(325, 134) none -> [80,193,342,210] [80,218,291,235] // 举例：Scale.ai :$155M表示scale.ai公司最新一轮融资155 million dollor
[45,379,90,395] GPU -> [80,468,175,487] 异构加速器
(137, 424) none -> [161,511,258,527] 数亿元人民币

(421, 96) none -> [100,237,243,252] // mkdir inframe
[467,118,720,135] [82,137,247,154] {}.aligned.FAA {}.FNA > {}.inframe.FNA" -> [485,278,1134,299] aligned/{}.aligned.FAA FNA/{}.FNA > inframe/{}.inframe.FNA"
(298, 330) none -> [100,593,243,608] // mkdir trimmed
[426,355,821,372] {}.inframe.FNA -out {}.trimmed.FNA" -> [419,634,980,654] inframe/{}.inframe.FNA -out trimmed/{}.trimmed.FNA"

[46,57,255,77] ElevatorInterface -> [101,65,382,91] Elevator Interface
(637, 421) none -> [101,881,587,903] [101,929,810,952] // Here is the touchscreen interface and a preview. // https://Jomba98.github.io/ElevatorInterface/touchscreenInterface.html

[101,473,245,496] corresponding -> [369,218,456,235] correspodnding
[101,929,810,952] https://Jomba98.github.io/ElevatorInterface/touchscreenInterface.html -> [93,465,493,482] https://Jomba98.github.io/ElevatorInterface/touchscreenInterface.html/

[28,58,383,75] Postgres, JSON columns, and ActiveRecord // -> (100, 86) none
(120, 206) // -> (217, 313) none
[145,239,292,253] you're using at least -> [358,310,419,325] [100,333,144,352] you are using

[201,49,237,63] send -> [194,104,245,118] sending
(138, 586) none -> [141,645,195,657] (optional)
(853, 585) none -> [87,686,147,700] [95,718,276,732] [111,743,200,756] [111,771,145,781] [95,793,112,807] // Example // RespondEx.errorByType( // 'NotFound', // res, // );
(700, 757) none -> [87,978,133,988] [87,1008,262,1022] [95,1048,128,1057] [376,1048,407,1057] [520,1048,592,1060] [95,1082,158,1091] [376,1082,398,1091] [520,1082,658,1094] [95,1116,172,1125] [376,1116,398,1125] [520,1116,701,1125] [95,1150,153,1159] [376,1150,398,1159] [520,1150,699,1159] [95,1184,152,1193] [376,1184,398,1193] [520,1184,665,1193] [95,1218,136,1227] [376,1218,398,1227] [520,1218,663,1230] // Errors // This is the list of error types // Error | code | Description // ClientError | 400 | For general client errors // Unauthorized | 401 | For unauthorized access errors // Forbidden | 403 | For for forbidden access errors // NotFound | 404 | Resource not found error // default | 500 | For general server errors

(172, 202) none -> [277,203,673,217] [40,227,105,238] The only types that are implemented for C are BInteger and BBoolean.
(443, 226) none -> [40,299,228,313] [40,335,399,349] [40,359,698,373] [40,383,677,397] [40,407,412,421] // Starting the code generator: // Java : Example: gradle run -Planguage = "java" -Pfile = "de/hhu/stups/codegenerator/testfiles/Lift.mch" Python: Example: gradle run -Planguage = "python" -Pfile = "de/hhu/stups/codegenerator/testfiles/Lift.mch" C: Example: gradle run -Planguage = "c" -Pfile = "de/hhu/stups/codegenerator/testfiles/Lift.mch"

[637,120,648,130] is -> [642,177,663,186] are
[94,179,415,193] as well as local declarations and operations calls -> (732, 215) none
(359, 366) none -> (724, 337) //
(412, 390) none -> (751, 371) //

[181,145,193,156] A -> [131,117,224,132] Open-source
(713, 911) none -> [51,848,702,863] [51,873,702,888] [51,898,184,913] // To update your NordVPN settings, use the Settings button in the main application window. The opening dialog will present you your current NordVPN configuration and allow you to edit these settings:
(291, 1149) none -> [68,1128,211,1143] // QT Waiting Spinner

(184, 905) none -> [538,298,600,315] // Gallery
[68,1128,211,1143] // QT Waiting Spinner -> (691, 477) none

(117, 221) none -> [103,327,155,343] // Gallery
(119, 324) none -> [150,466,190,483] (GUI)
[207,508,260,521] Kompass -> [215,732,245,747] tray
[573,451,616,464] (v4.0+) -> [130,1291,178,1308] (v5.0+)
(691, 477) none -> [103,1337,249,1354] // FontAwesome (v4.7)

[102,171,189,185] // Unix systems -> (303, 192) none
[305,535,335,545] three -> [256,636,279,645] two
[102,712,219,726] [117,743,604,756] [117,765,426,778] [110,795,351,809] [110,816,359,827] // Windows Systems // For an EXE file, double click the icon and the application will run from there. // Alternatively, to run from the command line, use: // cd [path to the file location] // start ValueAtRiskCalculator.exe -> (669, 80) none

● PROBLEM TO WORK ON
What are the lines from the one with "(184, 905) none" through the last line of the records above? Quote them exactly and add nothing.

● TASK SOLUTION
(184, 905) none -> [538,298,600,315] // Gallery
[68,1128,211,1143] // QT Waiting Spinner -> (691, 477) none

(117, 221) none -> [103,327,155,343] // Gallery
(119, 324) none -> [150,466,190,483] (GUI)
[207,508,260,521] Kompass -> [215,732,245,747] tray
[573,451,616,464] (v4.0+) -> [130,1291,178,1308] (v5.0+)
(691, 477) none -> [103,1337,249,1354] // FontAwesome (v4.7)

[102,171,189,185] // Unix systems -> (303, 192) none
[305,535,335,545] three -> [256,636,279,645] two
[102,712,219,726] [117,743,604,756] [117,765,426,778] [110,795,351,809] [110,816,359,827] // Windows Systems // For an EXE file, double click the icon and the application will run from there. // Alternatively, to run from the command line, use: // cd [path to the file location] // start ValueAtRiskCalculator.exe -> (669, 80) none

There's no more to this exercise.